→ REQUIRED WORK
Your answer should consist of the lines in the following data that contain "none".

→ EXERCISE MATERIALS
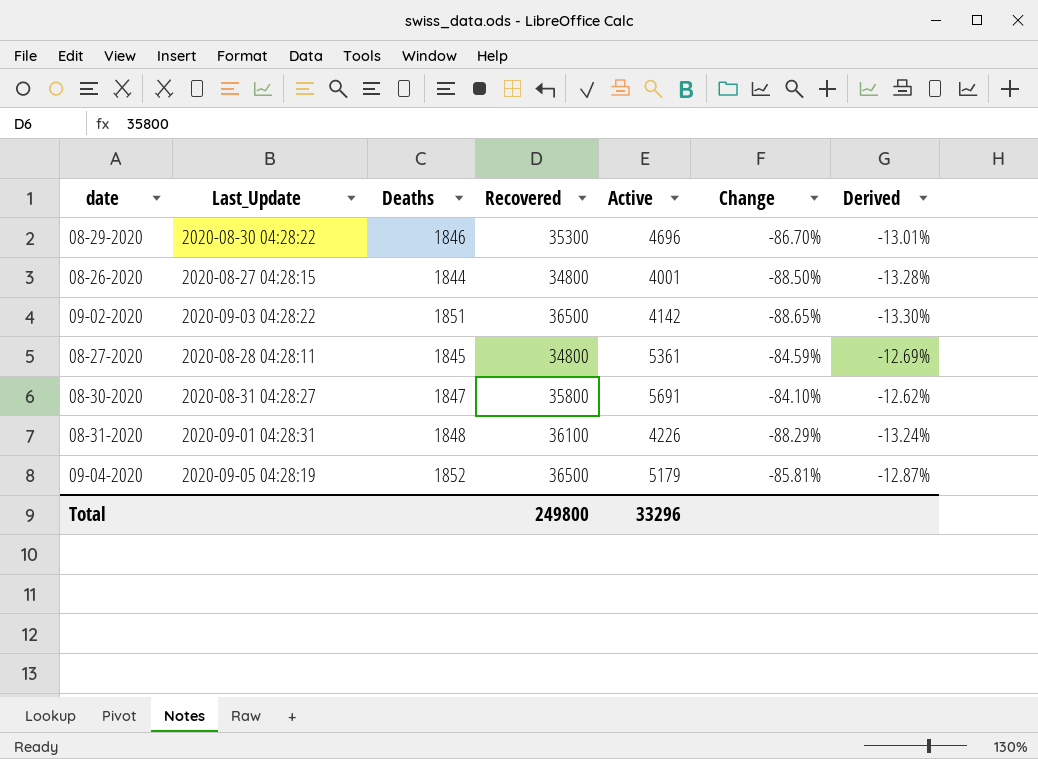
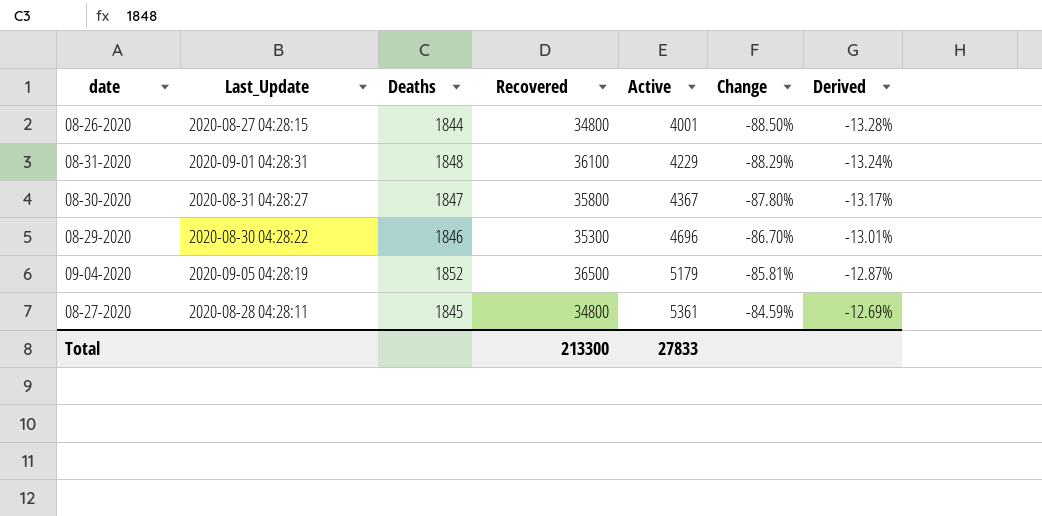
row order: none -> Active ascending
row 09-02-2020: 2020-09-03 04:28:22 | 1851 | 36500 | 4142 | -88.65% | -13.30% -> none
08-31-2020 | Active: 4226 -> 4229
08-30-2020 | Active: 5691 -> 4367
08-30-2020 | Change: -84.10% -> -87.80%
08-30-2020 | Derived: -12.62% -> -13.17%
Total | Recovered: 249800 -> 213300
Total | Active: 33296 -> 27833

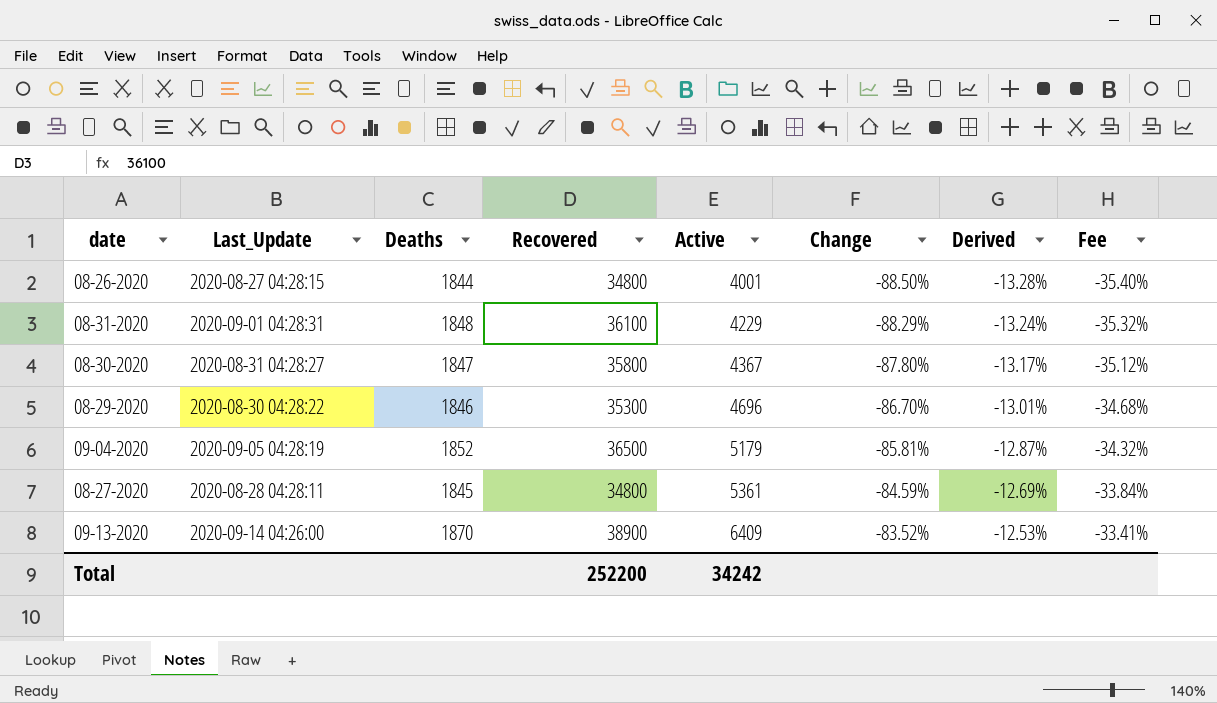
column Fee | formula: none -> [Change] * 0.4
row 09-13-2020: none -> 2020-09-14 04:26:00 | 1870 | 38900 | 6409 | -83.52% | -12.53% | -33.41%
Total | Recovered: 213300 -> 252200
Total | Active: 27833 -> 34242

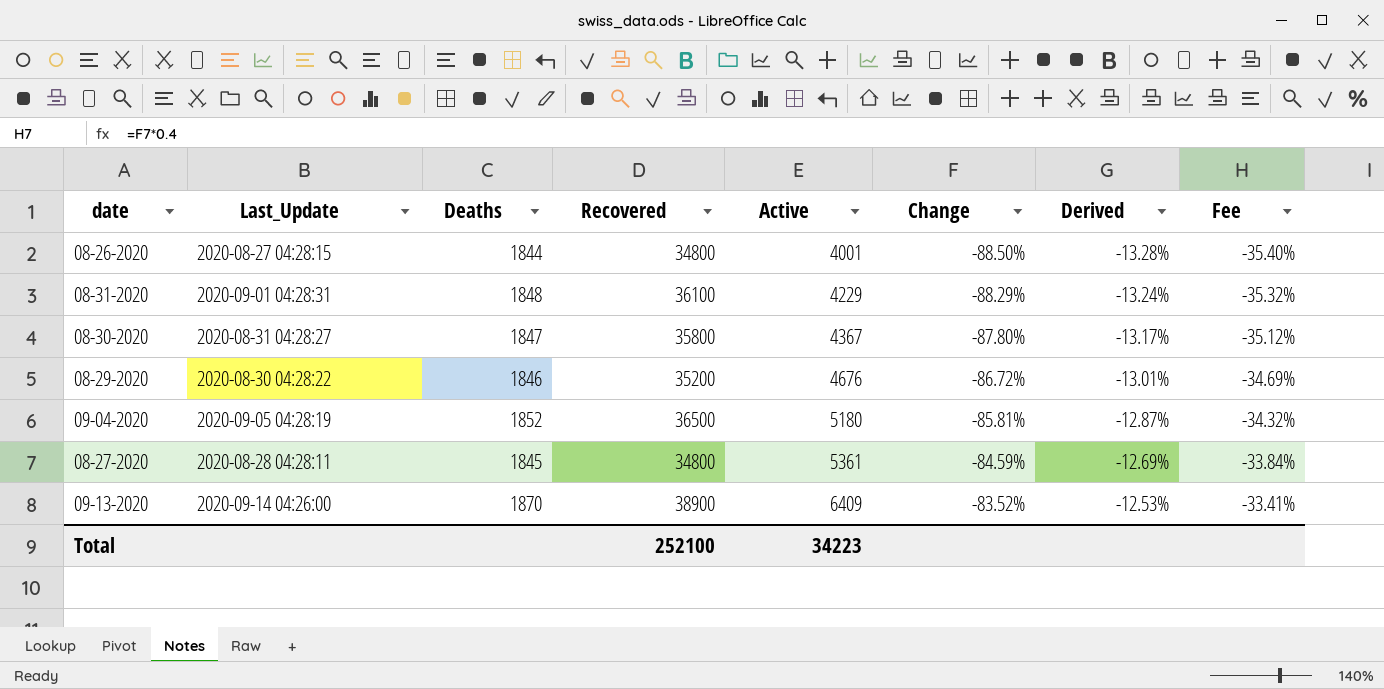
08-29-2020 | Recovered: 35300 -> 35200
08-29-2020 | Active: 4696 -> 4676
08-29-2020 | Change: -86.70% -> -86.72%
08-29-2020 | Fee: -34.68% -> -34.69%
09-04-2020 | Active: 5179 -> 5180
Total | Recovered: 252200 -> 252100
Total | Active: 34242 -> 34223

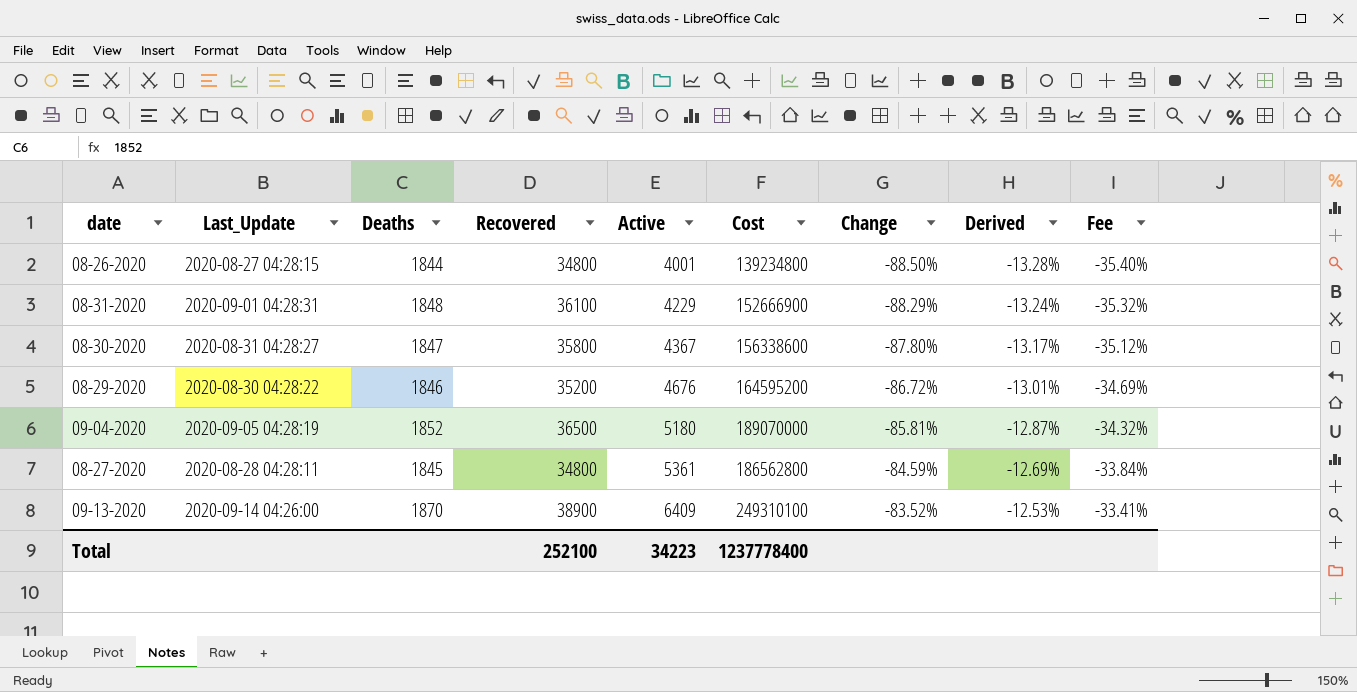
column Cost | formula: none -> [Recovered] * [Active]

→ WRITTEN SOLUTION
row order: none -> Active ascending
row 09-02-2020: 2020-09-03 04:28:22 | 1851 | 36500 | 4142 | -88.65% | -13.30% -> none
column Fee | formula: none -> [Change] * 0.4
row 09-13-2020: none -> 2020-09-14 04:26:00 | 1870 | 38900 | 6409 | -83.52% | -12.53% | -33.41%
column Cost | formula: none -> [Recovered] * [Active]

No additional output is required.